----- Information shown -----
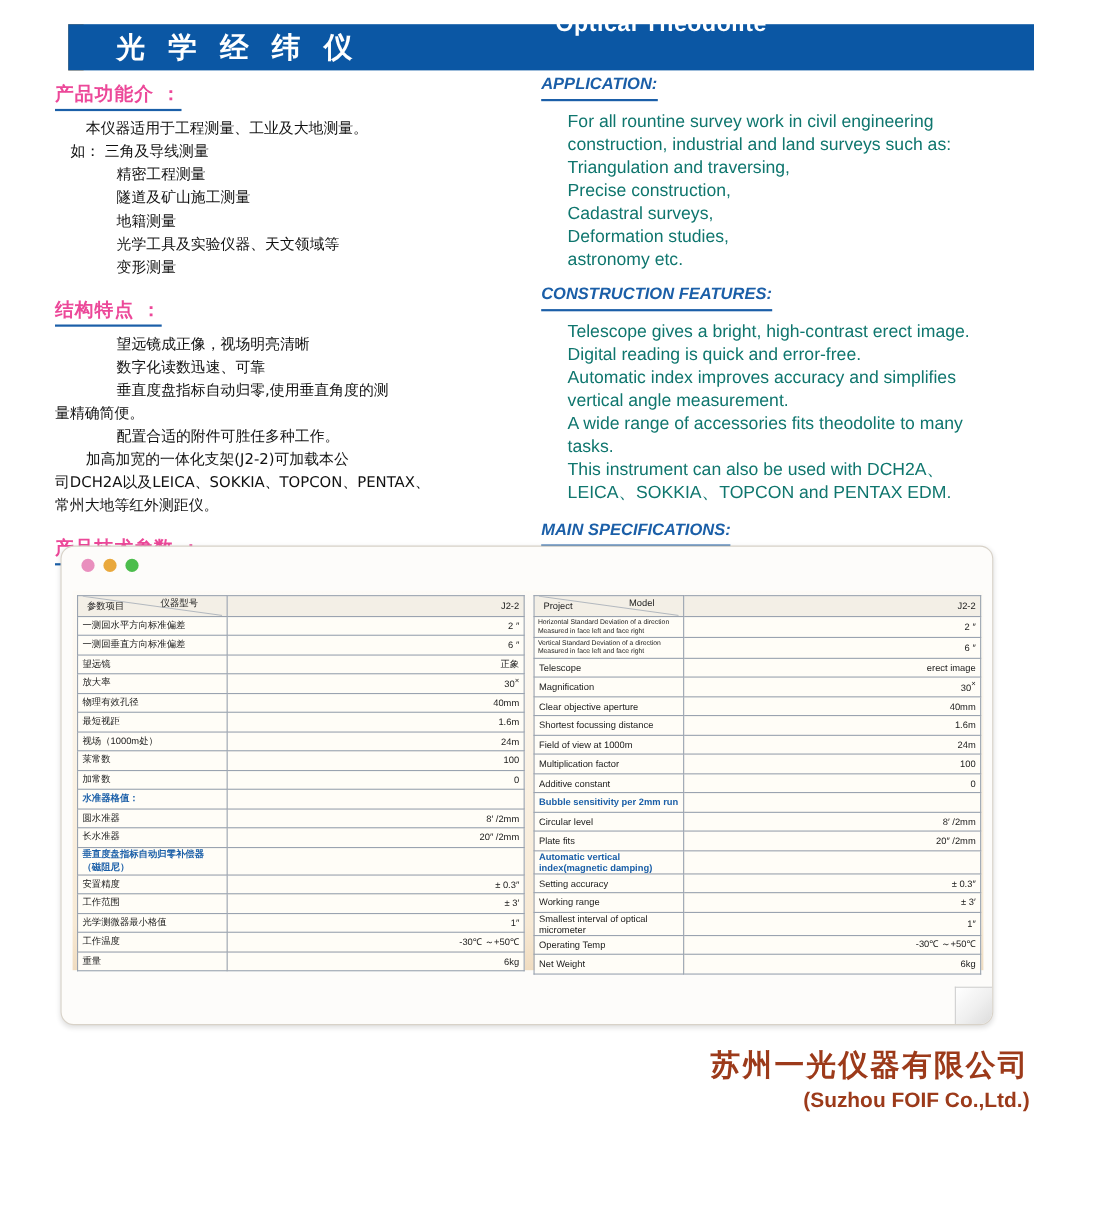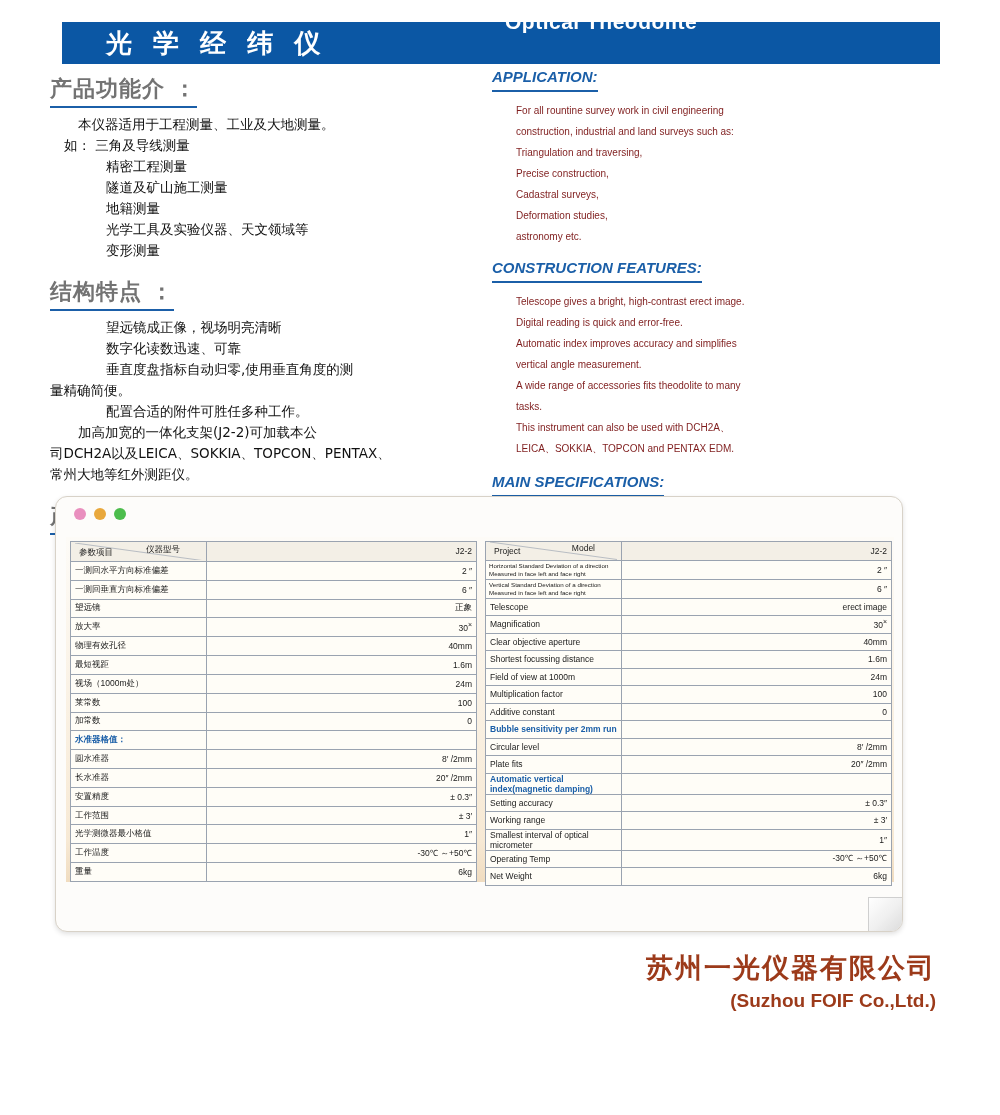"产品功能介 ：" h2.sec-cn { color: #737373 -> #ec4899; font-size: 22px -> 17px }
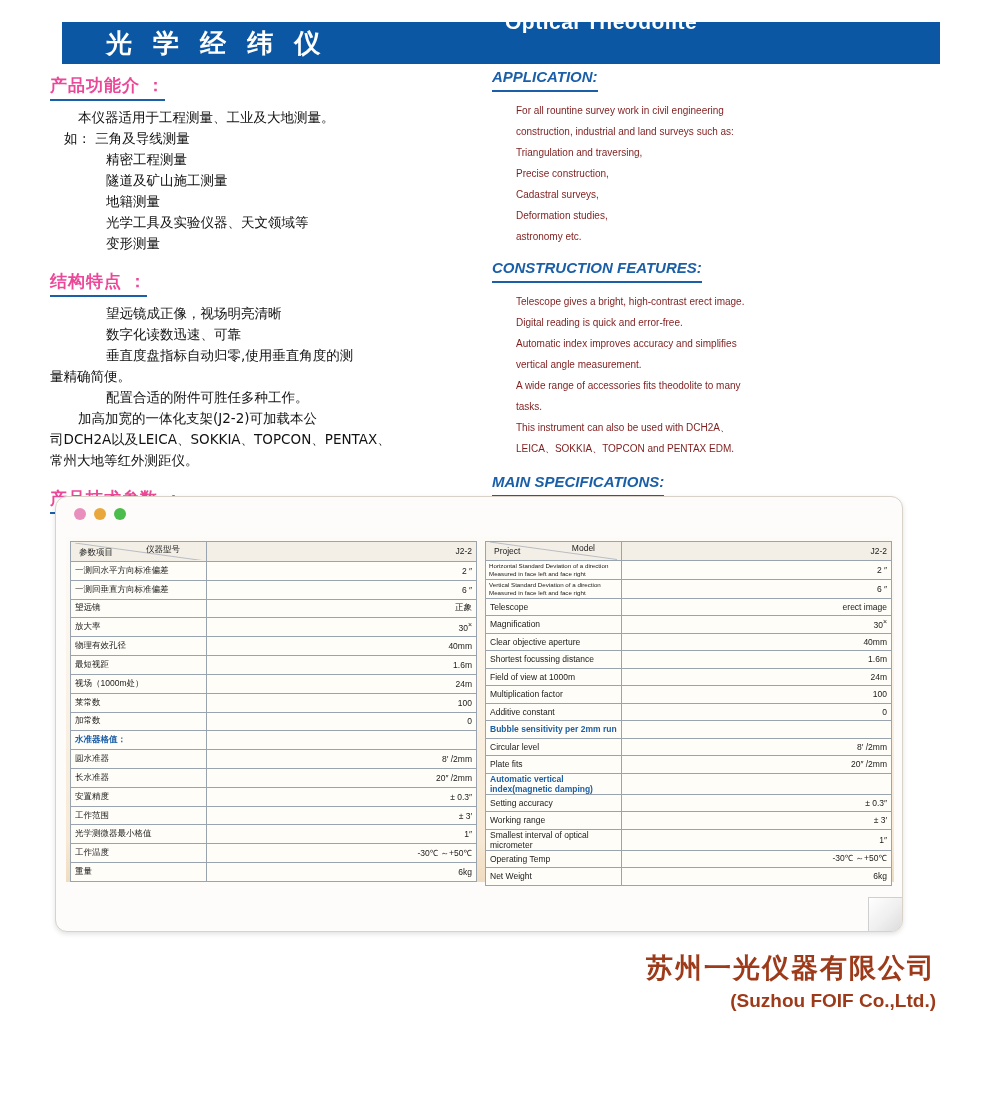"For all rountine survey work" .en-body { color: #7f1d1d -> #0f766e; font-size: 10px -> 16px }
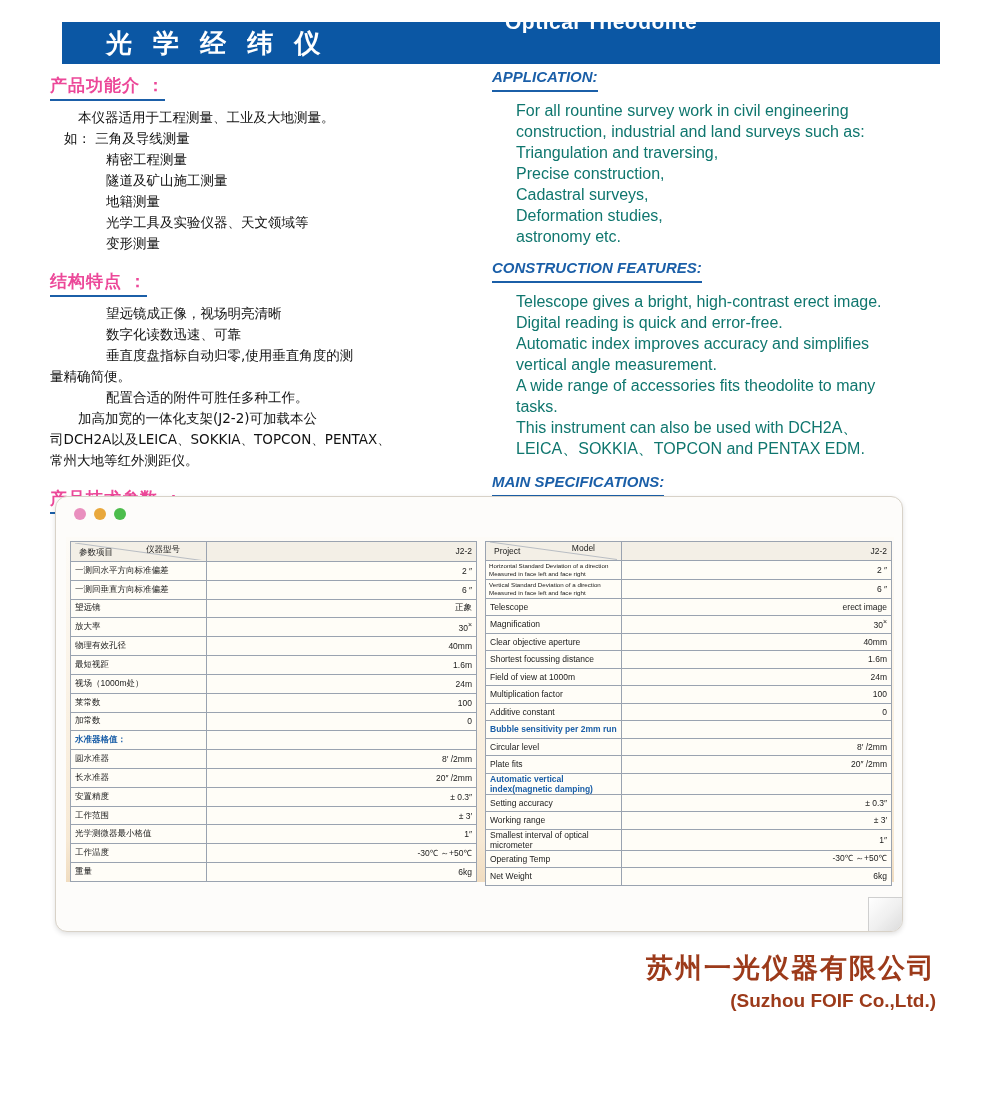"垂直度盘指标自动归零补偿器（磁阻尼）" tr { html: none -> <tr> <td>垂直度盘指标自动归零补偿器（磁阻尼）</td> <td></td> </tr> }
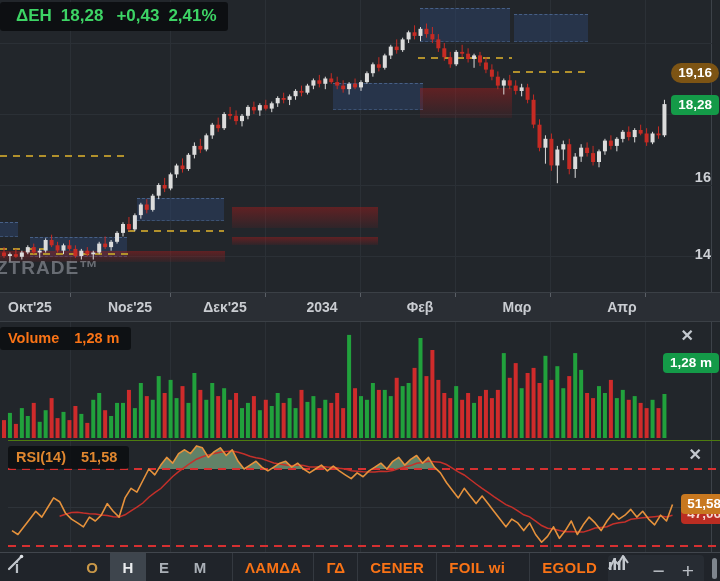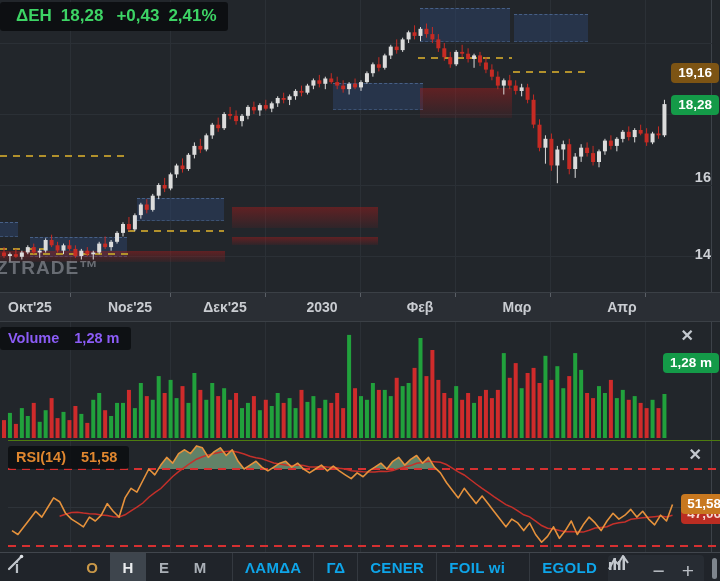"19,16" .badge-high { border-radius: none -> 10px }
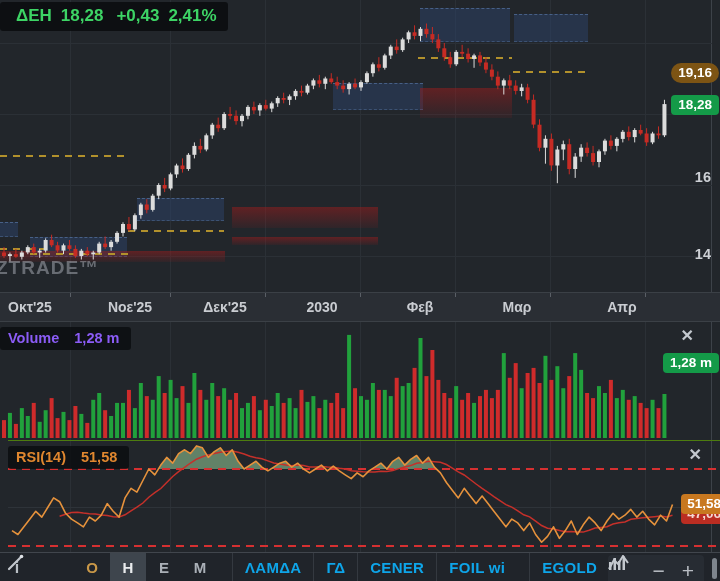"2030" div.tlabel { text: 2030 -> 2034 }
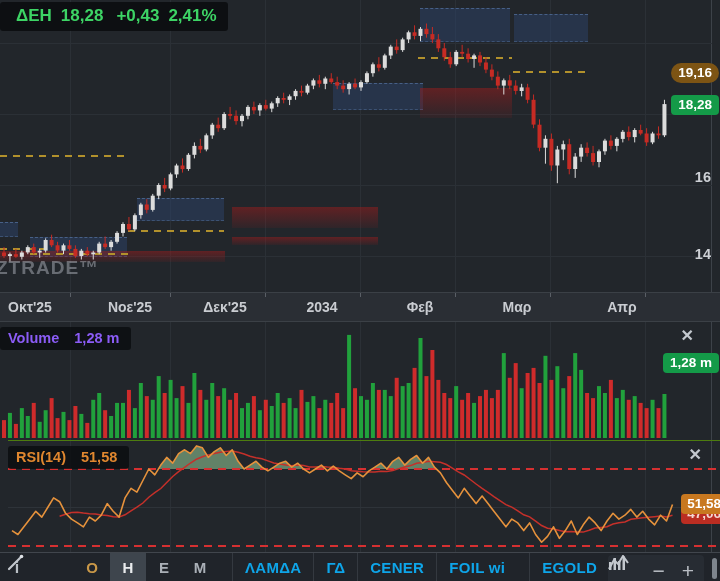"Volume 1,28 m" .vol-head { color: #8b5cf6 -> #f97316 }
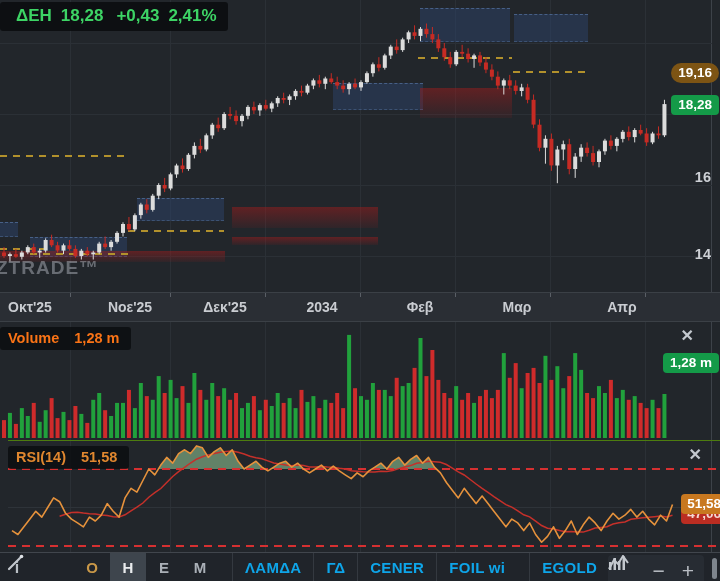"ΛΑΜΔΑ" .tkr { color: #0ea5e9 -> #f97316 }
-----
» Work to complete
Copy out, without any pictures, the lines of the records above from the one containing "all rountine survey" through the final line, both ends included.

» Response area
"For all rountine survey work" .en-body { color: #7f1d1d -> #0f766e; font-size: 10px -> 16px }
"垂直度盘指标自动归零补偿器（磁阻尼）" tr { html: none -> <tr> <td>垂直度盘指标自动归零补偿器（磁阻尼）</td> <td></td> </tr> }
"19,16" .badge-high { border-radius: none -> 10px }
"2030" div.tlabel { text: 2030 -> 2034 }
"Volume 1,28 m" .vol-head { color: #8b5cf6 -> #f97316 }
"ΛΑΜΔΑ" .tkr { color: #0ea5e9 -> #f97316 }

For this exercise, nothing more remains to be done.